Finn and Hengest: The Fragment and the Episode
- Book cover of the 1998 Firebird Distributing paperback edition
- Editor: Alan J. Bliss
- Author: J. R. R. Tolkien
- Language: English
- Subject: Finn and Hengest in a historic context
- Genre: Literature analysis
- Publisher: George Allen & Unwin
- Publication date: 1982
- Publication place: United Kingdom
- Media type: Print (hardback and paperback)
- Pages: 192 (paperback)
- ISBN: 0-0482-9003-3
- Preceded by: Mr. Bliss
- Followed by: The Monsters and the Critics, and Other Essays

= Finn and Hengest =

1982 essay by J. R. R. Tolkien

Finn and Hengest is a study by J. R. R. Tolkien, edited by Alan Bliss and published posthumously in book form in 1982.

Finn and Hengest are two Anglo-Saxon heroes appearing in the Old English epic poem Beowulf and in the fragment of "The Fight at Finnsburg". Hengest has sometimes been identified with the Jutish king of Kent. He and his brother Horsa (the names meaning "stallion" and "horse") were the legendary leaders of the first Anglo-Saxon immigrants to Britain as mercenaries in the 5th century.

==Synopsis==

Hnæf, son of Hoc Half-Dane, is the lord of a Danish people who have conquered part of Jutland (probably the northern part of the Cimbrian Peninsula) and exiled its former Jutish rulers. Finn, king of Frys-Land (modern-day Friesland in the Netherlands) has allowed dispossessed Jutes to settle in his lands and enter his service. Finn marries Hnæf's older sister Hildeburh, and sends their son (whose name was probably Friðuwulf) to be fostered in Hnæf's household.

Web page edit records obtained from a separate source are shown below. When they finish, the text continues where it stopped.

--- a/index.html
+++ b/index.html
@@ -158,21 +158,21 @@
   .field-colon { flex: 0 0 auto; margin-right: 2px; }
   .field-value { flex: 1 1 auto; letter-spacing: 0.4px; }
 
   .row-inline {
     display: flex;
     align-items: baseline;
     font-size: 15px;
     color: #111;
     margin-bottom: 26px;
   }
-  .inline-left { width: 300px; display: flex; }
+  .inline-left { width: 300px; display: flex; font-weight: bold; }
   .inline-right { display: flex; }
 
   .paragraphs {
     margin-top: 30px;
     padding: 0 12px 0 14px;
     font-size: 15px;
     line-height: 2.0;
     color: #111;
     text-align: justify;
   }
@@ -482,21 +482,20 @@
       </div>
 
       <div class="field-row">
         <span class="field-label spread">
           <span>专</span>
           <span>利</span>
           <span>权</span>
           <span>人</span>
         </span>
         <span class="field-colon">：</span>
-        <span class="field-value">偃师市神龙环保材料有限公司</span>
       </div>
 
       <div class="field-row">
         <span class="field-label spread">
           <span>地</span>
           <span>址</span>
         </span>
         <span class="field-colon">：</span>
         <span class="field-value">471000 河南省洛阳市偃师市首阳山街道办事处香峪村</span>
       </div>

Around the year AD 450, Hnæf sails to Frys-Land in the autumn, His purpose is to return Finn's now-grown son and spend the winter in Finn's citadel, celebrating Yule. Hnæf brings a retinue of some sixty thanes. Chief among these thanes is a Jute named Hengest, leader of a band of Jutes who have taken service under Hnæf. Unfortunately, and foreseen by no one, when they arrive at Finn's stronghold they find that many of Finn's thanes are also Jutes, particularly one Garulf, who seems to be the rightful heir to the kingdom conquered by Hnæf's people; and these Frisian Jutes are at blood feud with Hengest and his band, because Hengest supports the conquering Danes, if for no other reason. This would explain why Hildeburh "had no cause to praise the fealty of the Jutes," since that fealty led to the re-awakening of the feud, which killed her brother, husband, and son.

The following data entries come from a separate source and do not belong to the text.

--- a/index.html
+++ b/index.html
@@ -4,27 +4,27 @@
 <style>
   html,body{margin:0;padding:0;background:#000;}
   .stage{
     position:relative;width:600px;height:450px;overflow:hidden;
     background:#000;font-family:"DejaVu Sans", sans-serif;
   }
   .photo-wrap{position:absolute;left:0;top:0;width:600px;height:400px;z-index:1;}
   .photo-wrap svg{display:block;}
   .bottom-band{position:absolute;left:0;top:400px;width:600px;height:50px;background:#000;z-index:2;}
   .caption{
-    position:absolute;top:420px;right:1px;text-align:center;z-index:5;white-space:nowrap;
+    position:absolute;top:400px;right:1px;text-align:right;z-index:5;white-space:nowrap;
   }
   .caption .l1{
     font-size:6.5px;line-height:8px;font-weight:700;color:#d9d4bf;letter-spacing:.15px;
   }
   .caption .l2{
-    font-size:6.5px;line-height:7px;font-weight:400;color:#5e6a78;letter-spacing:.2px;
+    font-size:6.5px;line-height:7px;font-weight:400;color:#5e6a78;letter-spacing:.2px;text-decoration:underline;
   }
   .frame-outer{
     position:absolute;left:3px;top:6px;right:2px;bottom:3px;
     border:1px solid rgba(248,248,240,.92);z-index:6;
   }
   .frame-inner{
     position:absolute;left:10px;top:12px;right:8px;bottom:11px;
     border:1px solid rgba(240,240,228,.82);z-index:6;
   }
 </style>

Finn (who seems guiltless in Tolkien's interpretation) tries to prevent trouble by separating the parties, and allowing Hnæf and his thanes to occupy the royal hall, while he removes his own thanes to a different building. However, the Frisian Jutes make a pre-dawn attack, hoping to take Hengest and his band by surprise. But the Danes have been expecting trouble, and a watchman sees the light of their approaching torches. He asks rhetorically, "What is this light? Is it the dawn in the East, or is it the flight of a dragon, or are the gables burning?" Hnæf answers, "Neither is this the dawn in the East, nor is it the flight of a dragon, nor are the gables of this hall burning," it is an attack.
Prepared, the Danes and Hengest's Jutes barricade the two doors of the hall against attack. Garulf is warned by one Guðhere not to risk his "precious life" in the assault, but he attacks and is the first to fall. Finn's Frisian thanes, who have ties of marriage and friendship to Finn's Jutish thanes, join in the fight against the Danes. The Danes hold the hall for five days without losing a man. On the morning of the fifth day the Frisians force their way into the hall, and in the battle, both Hnæf and Friðiwulf are killed. (It is not clear which side Friðiwulf was fighting on, but Tolkien thinks it likely he was staying in the hall with Hnæf, his foster-father and uncle; this would explain why Beowulf emphasises that Friðiwulf was laid on the funeral pyre at Hnæf's side.) The surviving Danes, and those Jutes allied with Hengest, drive the Frisians and Jutes out of the hall and re-barricade the door.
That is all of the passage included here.